Re: [PATCH v5 3/4] zram: zram memory size limitation
From: Minchan Kim
Date: Wed Aug 27 2014 - 03:27:27 EST
On Wed, Aug 27, 2014 at 02:04:38PM +0900, Joonsoo Kim wrote:
> On Wed, Aug 27, 2014 at 11:51:32AM +0900, Minchan Kim wrote:
> > Hey Joonsoo,
> >
> > On Wed, Aug 27, 2014 at 10:26:11AM +0900, Joonsoo Kim wrote:
> > > Hello, Minchan and David.
> > >
> > > On Tue, Aug 26, 2014 at 08:22:29AM -0400, David Horner wrote:
> > > > On Tue, Aug 26, 2014 at 3:55 AM, Minchan Kim <minchan@xxxxxxxxxx> wrote:
> > > > > Hey Joonsoo,
> > > > >
> > > > > On Tue, Aug 26, 2014 at 04:37:30PM +0900, Joonsoo Kim wrote:
> > > > >> On Mon, Aug 25, 2014 at 09:05:55AM +0900, Minchan Kim wrote:
> > > > >> > @@ -513,6 +540,14 @@ static int zram_bvec_write(struct zram *zram, struct bio_vec *bvec, u32 index,
> > > > >> > ret = -ENOMEM;
> > > > >> > goto out;
> > > > >> > }
> > > > >> > +
> > > > >> > + if (zram->limit_pages &&
> > > > >> > + zs_get_total_pages(meta->mem_pool) > zram->limit_pages) {
> > > > >> > + zs_free(meta->mem_pool, handle);
> > > > >> > + ret = -ENOMEM;
> > > > >> > + goto out;
> > > > >> > + }
> > > > >> > +
> > > > >> > cmem = zs_map_object(meta->mem_pool, handle, ZS_MM_WO);
> > > > >>
> > > > >> Hello,
> > > > >>
> > > > >> I don't follow up previous discussion, so I could be wrong.

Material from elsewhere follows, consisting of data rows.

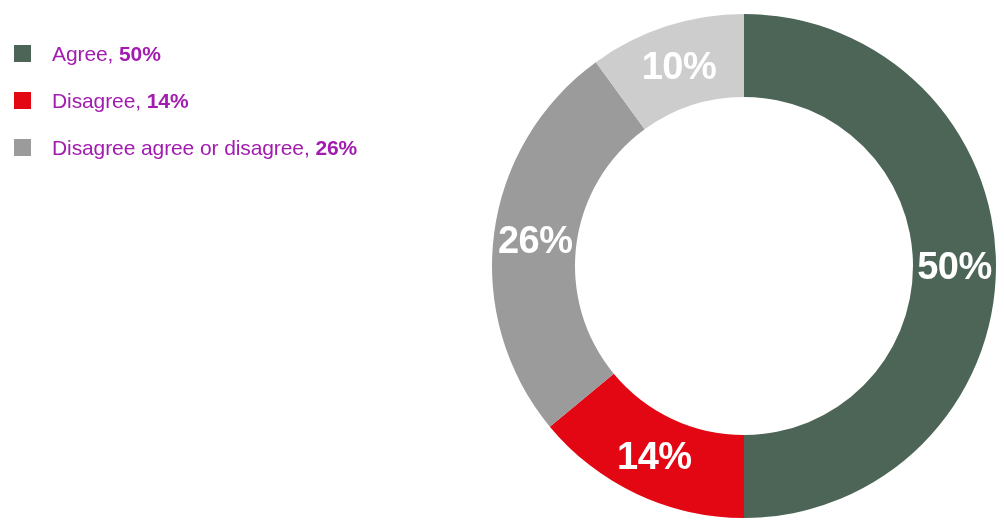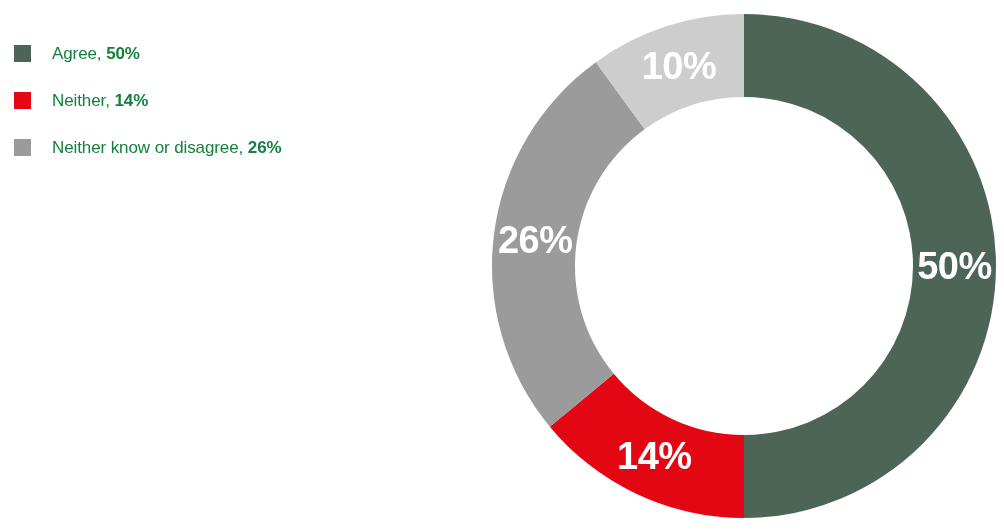"Agree, 50%" .legend-text { color: #15803d -> #a21caf; font-size: 17px -> 21px }
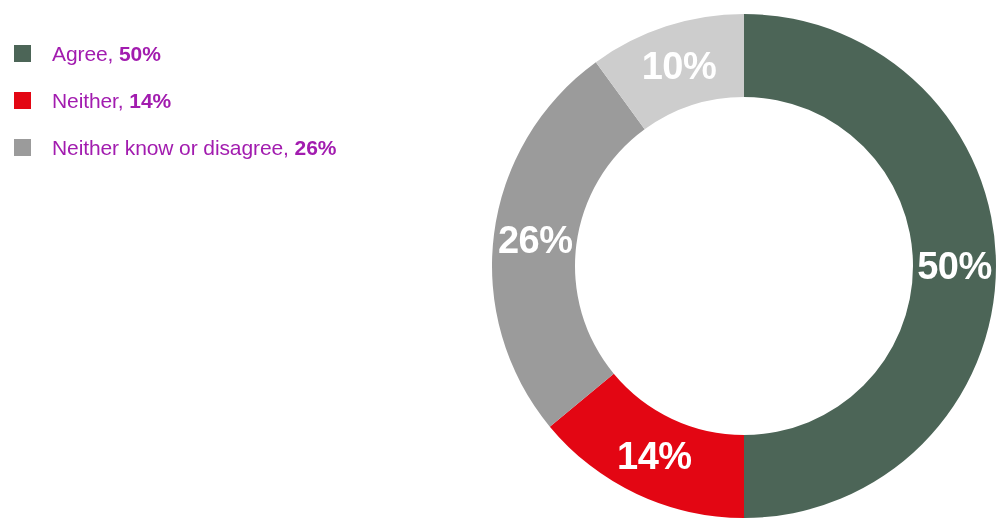"Neither," span { text: Neither -> Disagree }
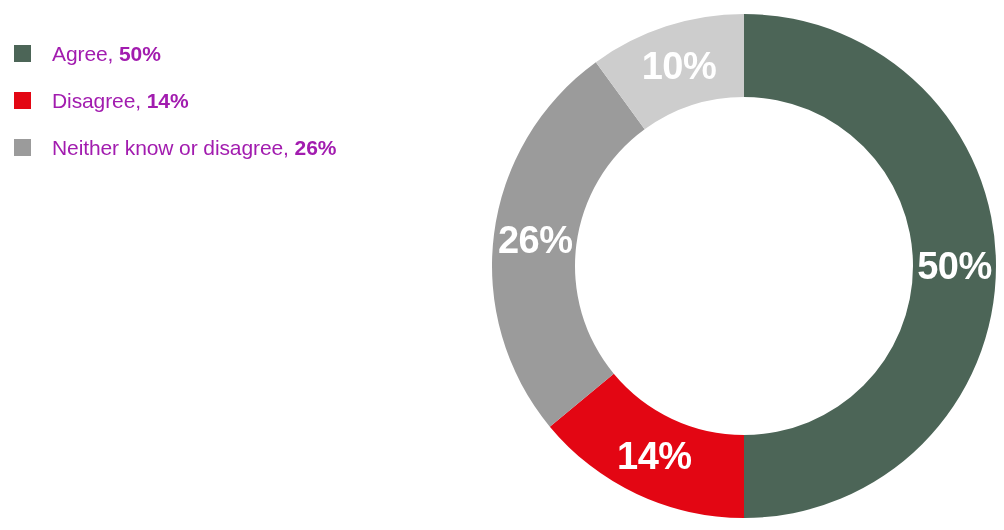"Neither know or disagree," span { text: Neither know -> Disagree agree }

> > > > >> Why this enforcement should be here?
> > > > >>
> > > > >> I think that this has two problems.
> > > > >> 1) alloc/free happens unnecessarilly if we have used memory over the
> > > > >> limitation.
> > > > >
> > > > > True but firstly, I implemented the logic in zsmalloc, not zram but
> > > > > as I described in cover-letter, it's not a requirement of zsmalloc
> > > > > but zram so it should be in there. If every user want it in future,
> > > > > then we could move the function into zsmalloc. That's what we
> > > > > concluded in previous discussion.
> > >
> > > Hmm...
> > > Problem is that we can't avoid these unnecessary overhead in this
> > > implementation. If we can implement this feature in zram efficiently,
> > > it's okay. But, I think that current form isn't.
> >
> >
> > If we can add it in zsmalloc, it would be more clean and efficient
> > for zram but as I said, at the moment, I didn't want to put zram's
> > requirement into zsmalloc because to me, it's weird to enforce max
> > limit to allocator. It's client's role, I think.
>
> AFAIK, many kinds of pools such as thread-pool or memory-pool have
> their own limit. It's not weird for me.
Actually I don't know what is pool allocator but things you mentioned
is basically used to gaurantee *new* thread/memory, not limit although
it would implement limit.
Another question, why do you think zsmalloc is pool allocator?
IOW, What logic makes you think it's pool allocator?
>
> > If current implementation is expensive and rather hard to follow,
> > It would be one reason to move the feature into zsmalloc but
> > I don't think it makes critical trobule in zram usecase.
> > See below.
> >
> > But I still open and will wait others's opinion.
> > If other guys think zsmalloc is better place, I am willing to move
> > it into zsmalloc.
> >
> > >
> > > > >
> > > > > Another idea is we could call zs_get_total_pages right before zs_malloc
> > > > > but the problem is we cannot know how many of pages are allocated
> > > > > by zsmalloc in advance.
> > > > > IOW, zram should be blind on zsmalloc's internal.
> > > > >
> > > >
> > > > We did however suggest that we could check before hand to see if
> > > > max was already exceeded as an optimization.
> > > > (possibly with a guess on usage but at least using the minimum of 1 page)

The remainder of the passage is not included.